• Exercise instructions:
In the listing below, locate the line that contains "[103,872,249,886] [318,872,470,885] [318,896,376,909]" and the line that contains "(345, 1111) none". Restate word for word those two lines and every line between them, and nothing else.

• Exercise data:
Segment Open

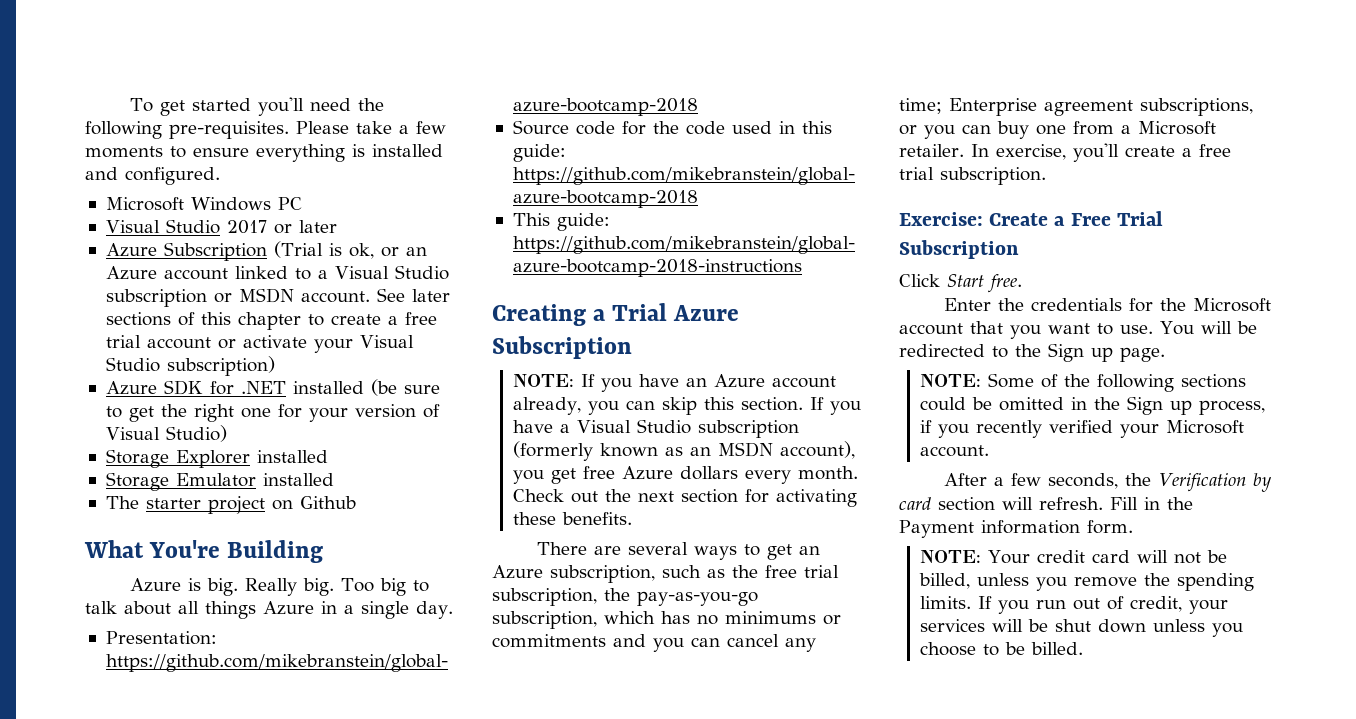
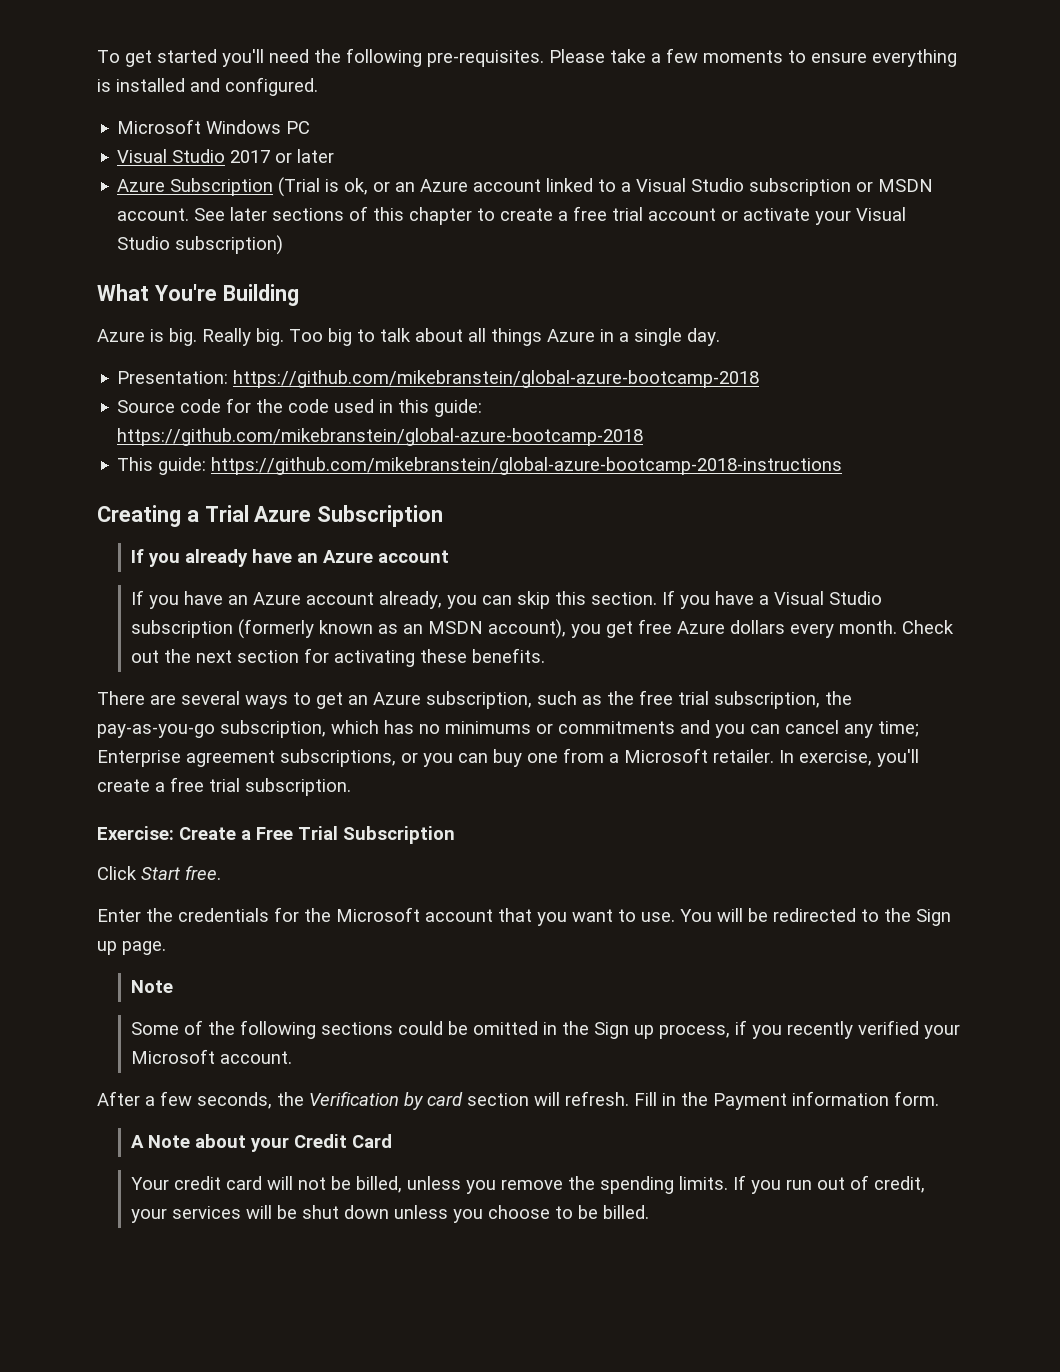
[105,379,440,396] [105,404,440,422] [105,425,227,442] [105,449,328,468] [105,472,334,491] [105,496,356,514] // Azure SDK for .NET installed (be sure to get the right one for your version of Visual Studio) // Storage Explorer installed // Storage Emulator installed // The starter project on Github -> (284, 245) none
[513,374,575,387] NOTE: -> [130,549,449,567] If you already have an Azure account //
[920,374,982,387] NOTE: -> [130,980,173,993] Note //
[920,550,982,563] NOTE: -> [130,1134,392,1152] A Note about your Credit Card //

Segment Closed
Segment Open

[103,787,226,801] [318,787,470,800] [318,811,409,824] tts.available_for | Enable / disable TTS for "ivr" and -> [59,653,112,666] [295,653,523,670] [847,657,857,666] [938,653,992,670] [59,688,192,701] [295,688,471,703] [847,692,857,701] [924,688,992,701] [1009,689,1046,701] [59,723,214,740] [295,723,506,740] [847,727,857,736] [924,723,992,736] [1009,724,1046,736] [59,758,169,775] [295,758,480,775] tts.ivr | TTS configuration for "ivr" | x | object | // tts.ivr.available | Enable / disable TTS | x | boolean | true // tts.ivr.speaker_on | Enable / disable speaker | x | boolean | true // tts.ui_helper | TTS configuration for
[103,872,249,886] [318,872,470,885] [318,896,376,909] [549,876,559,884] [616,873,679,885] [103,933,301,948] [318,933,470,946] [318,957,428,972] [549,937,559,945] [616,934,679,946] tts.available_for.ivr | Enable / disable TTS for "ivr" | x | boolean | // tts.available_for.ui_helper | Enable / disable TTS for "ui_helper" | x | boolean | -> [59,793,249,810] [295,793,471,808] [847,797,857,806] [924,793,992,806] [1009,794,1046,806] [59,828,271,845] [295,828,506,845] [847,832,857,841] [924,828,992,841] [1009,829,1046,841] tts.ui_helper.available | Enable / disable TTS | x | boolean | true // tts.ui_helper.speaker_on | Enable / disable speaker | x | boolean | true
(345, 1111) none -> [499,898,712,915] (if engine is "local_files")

Segment Closed
Segment Open

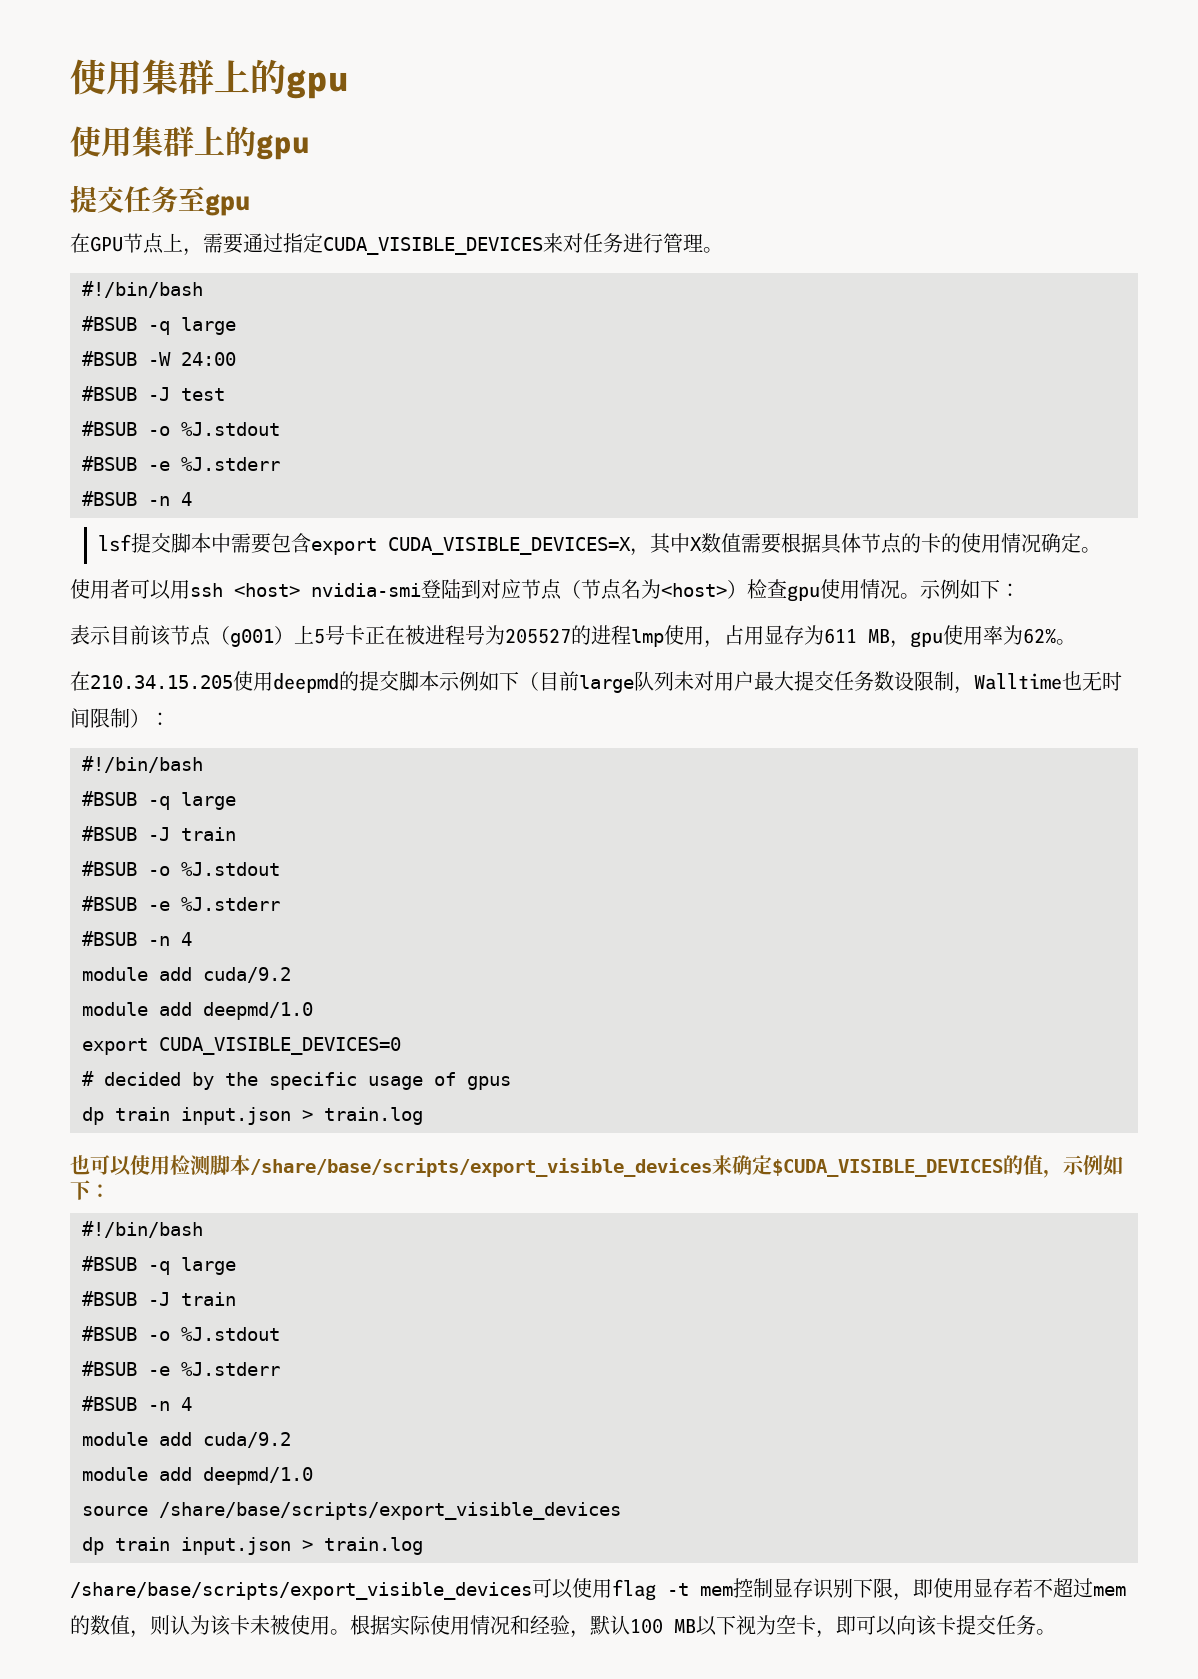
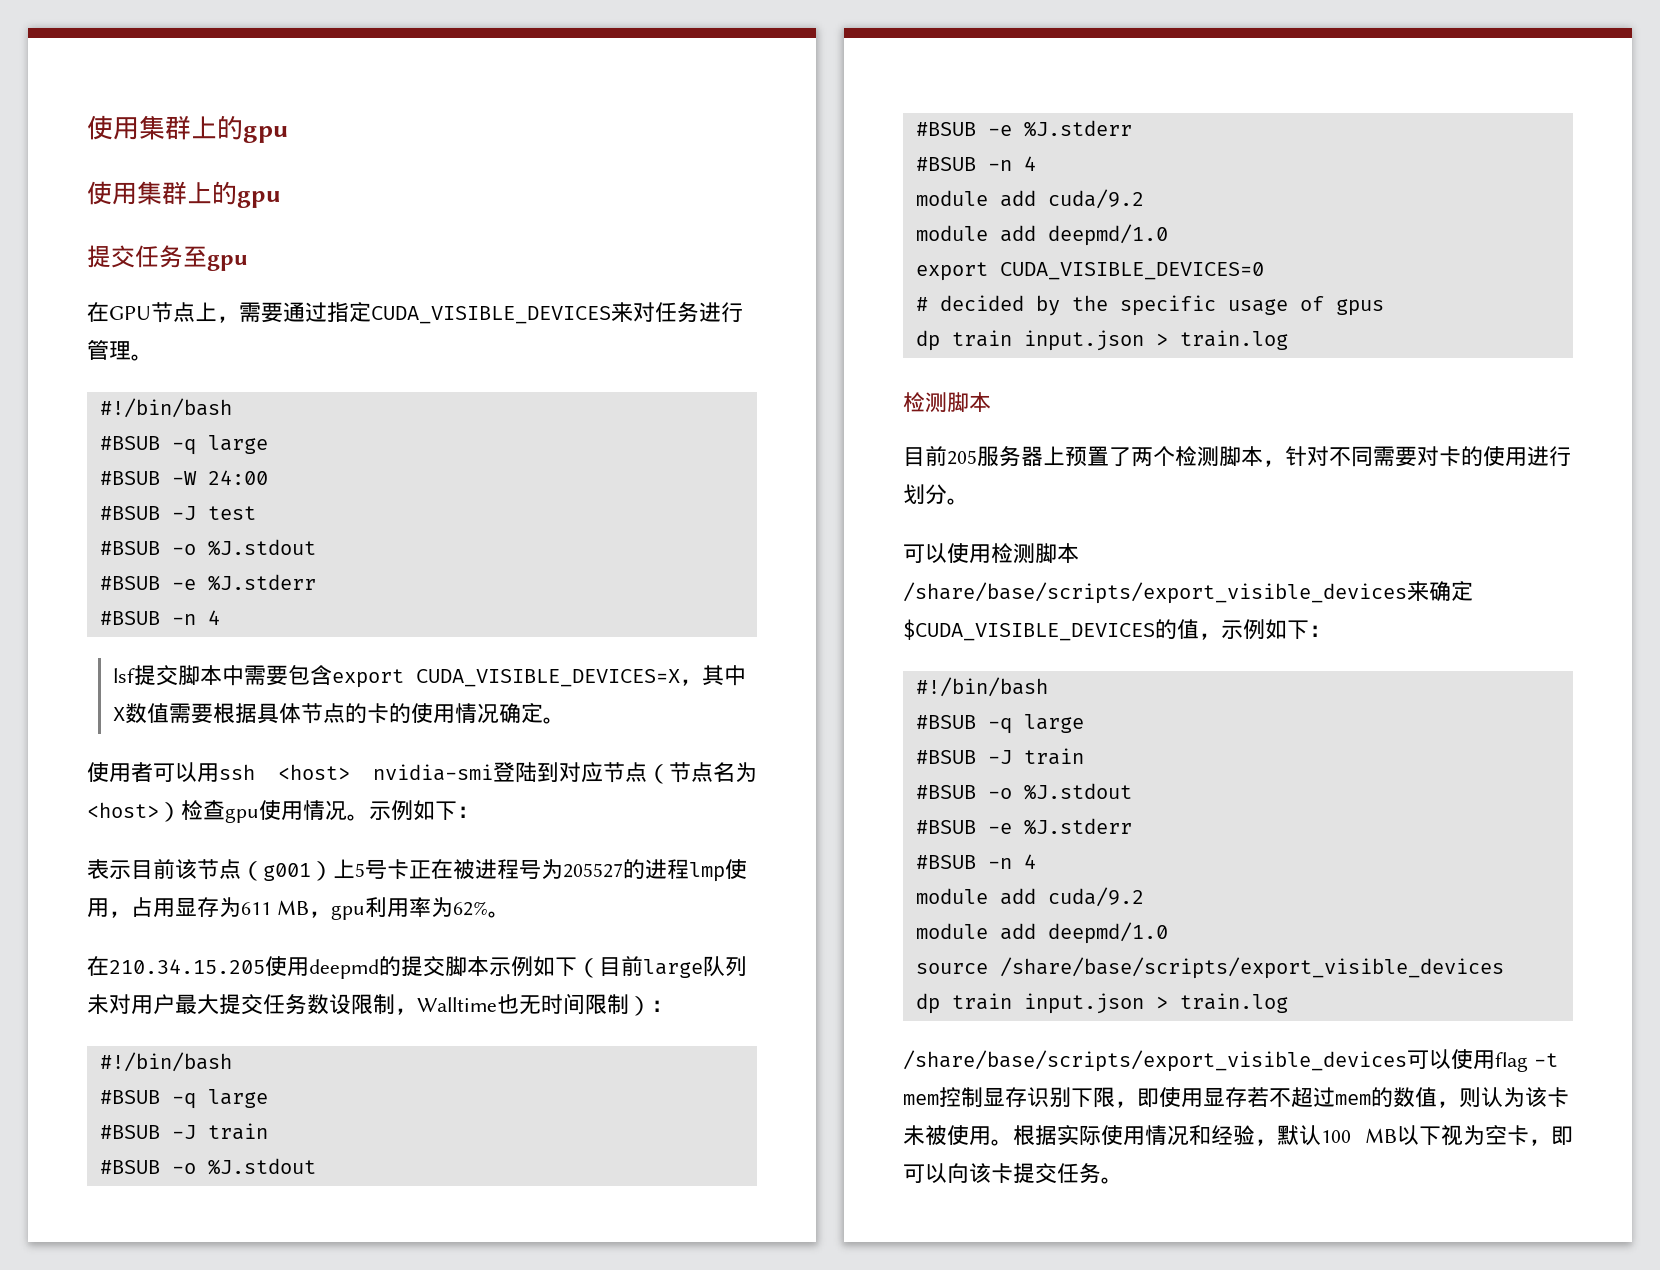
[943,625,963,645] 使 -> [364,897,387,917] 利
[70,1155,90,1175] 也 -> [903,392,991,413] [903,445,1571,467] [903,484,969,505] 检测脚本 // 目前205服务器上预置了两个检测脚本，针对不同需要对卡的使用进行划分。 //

Segment Closed

• Result of the exercise:
[103,872,249,886] [318,872,470,885] [318,896,376,909] [549,876,559,884] [616,873,679,885] [103,933,301,948] [318,933,470,946] [318,957,428,972] [549,937,559,945] [616,934,679,946] tts.available_for.ivr | Enable / disable TTS for "ivr" | x | boolean | // tts.available_for.ui_helper | Enable / disable TTS for "ui_helper" | x | boolean | -> [59,793,249,810] [295,793,471,808] [847,797,857,806] [924,793,992,806] [1009,794,1046,806] [59,828,271,845] [295,828,506,845] [847,832,857,841] [924,828,992,841] [1009,829,1046,841] tts.ui_helper.available | Enable / disable TTS | x | boolean | true // tts.ui_helper.speaker_on | Enable / disable speaker | x | boolean | true
(345, 1111) none -> [499,898,712,915] (if engine is "local_files")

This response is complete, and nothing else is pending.